───── ENTRIES SUPPLIED ─────

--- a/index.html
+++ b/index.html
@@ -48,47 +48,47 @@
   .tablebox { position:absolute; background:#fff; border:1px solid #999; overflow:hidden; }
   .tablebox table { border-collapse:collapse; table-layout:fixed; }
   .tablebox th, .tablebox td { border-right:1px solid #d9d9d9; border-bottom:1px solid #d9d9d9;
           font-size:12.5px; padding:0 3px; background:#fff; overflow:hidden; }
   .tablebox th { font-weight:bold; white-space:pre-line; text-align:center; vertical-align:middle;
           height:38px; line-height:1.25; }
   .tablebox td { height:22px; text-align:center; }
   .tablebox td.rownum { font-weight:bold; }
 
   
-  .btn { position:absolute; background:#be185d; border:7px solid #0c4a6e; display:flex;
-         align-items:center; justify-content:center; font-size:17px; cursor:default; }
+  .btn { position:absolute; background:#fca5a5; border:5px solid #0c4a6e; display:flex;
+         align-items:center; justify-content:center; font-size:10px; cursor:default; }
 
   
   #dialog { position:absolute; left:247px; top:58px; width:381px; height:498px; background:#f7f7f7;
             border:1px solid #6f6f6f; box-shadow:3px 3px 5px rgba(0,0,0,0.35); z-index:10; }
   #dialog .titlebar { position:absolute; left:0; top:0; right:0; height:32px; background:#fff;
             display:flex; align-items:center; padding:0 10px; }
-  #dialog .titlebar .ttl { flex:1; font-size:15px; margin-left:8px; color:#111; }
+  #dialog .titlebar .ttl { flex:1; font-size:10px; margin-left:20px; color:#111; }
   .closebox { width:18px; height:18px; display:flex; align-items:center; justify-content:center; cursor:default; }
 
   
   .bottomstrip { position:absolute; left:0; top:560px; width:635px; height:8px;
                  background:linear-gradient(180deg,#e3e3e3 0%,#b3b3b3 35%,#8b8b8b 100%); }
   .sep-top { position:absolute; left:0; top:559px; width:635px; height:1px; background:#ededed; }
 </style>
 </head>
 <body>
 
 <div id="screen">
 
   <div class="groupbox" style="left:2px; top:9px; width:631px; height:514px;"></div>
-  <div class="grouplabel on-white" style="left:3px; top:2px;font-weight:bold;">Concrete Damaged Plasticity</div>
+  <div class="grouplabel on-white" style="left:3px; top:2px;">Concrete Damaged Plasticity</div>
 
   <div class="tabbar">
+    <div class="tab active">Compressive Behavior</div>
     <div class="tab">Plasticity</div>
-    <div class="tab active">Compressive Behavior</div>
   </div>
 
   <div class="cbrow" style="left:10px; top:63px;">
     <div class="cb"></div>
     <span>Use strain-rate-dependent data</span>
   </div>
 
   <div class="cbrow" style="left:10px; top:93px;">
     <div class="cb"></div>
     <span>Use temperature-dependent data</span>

─────
───── ENTRIES SUPPLIED ─────

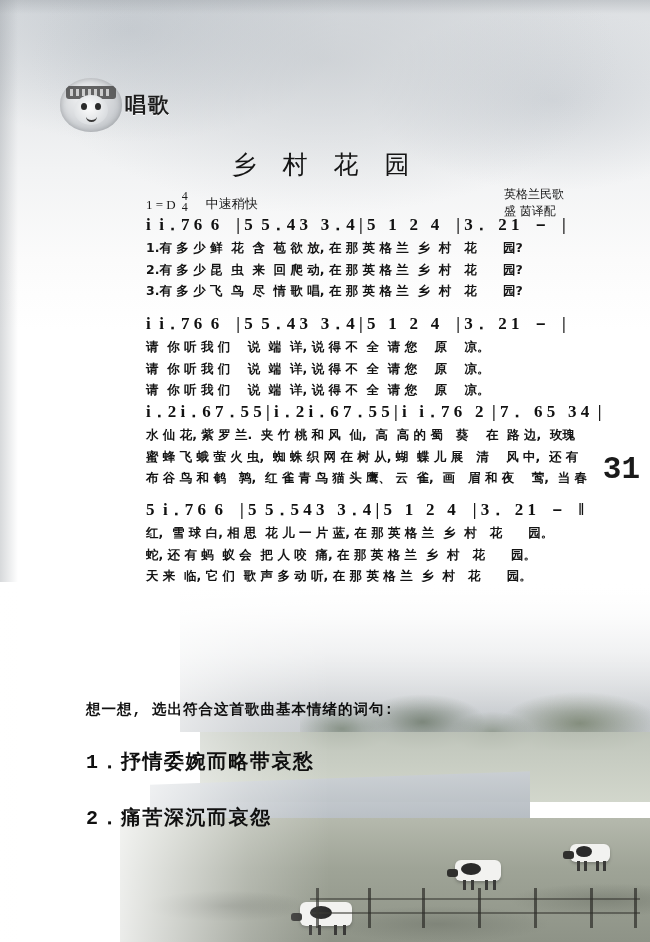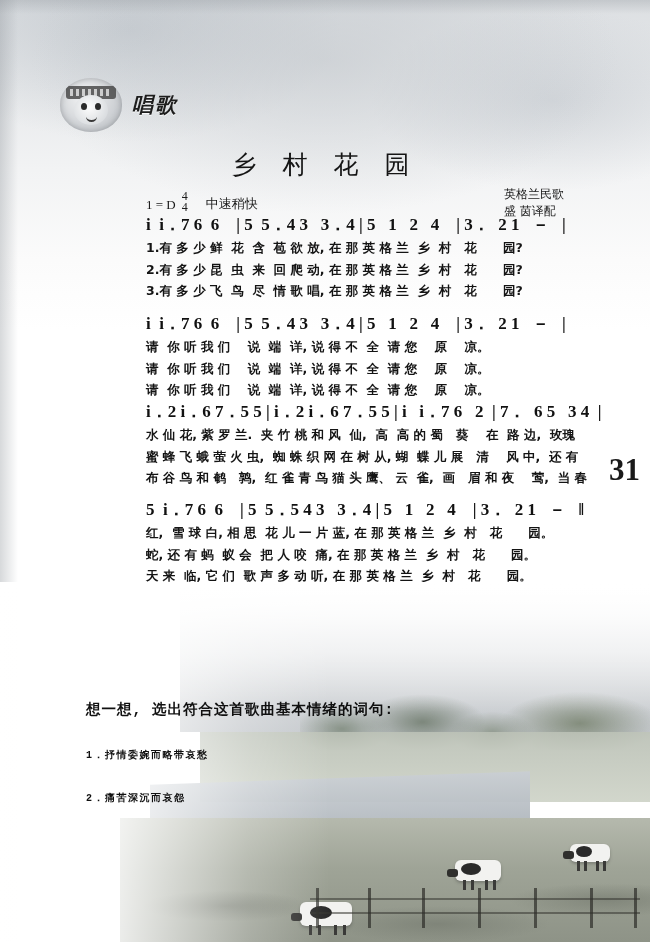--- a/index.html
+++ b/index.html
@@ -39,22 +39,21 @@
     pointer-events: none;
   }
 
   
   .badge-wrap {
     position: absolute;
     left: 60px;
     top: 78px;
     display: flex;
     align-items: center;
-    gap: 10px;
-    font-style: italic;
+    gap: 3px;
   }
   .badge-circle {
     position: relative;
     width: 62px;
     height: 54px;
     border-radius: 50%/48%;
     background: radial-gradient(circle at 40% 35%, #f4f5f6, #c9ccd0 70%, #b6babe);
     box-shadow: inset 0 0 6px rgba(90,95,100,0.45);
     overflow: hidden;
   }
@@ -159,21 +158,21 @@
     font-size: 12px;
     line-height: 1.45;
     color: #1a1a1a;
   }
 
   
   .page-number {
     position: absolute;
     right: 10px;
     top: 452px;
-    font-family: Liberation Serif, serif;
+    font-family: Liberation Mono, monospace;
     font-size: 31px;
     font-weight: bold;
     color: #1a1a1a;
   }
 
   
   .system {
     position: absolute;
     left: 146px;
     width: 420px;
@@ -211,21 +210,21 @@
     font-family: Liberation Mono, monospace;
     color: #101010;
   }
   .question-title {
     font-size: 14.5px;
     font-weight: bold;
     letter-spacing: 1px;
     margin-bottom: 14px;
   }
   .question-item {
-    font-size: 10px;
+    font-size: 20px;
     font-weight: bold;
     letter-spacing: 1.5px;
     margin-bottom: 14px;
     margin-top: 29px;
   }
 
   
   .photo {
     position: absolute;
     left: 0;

─────

● TASK GOAL
Wherever "cbrow" occurs in the entries above, copy the line it sits on.

● WRITTEN REPLY
   <div class="cbrow" style="left:10px; top:63px;">
   <div class="cbrow" style="left:10px; top:93px;">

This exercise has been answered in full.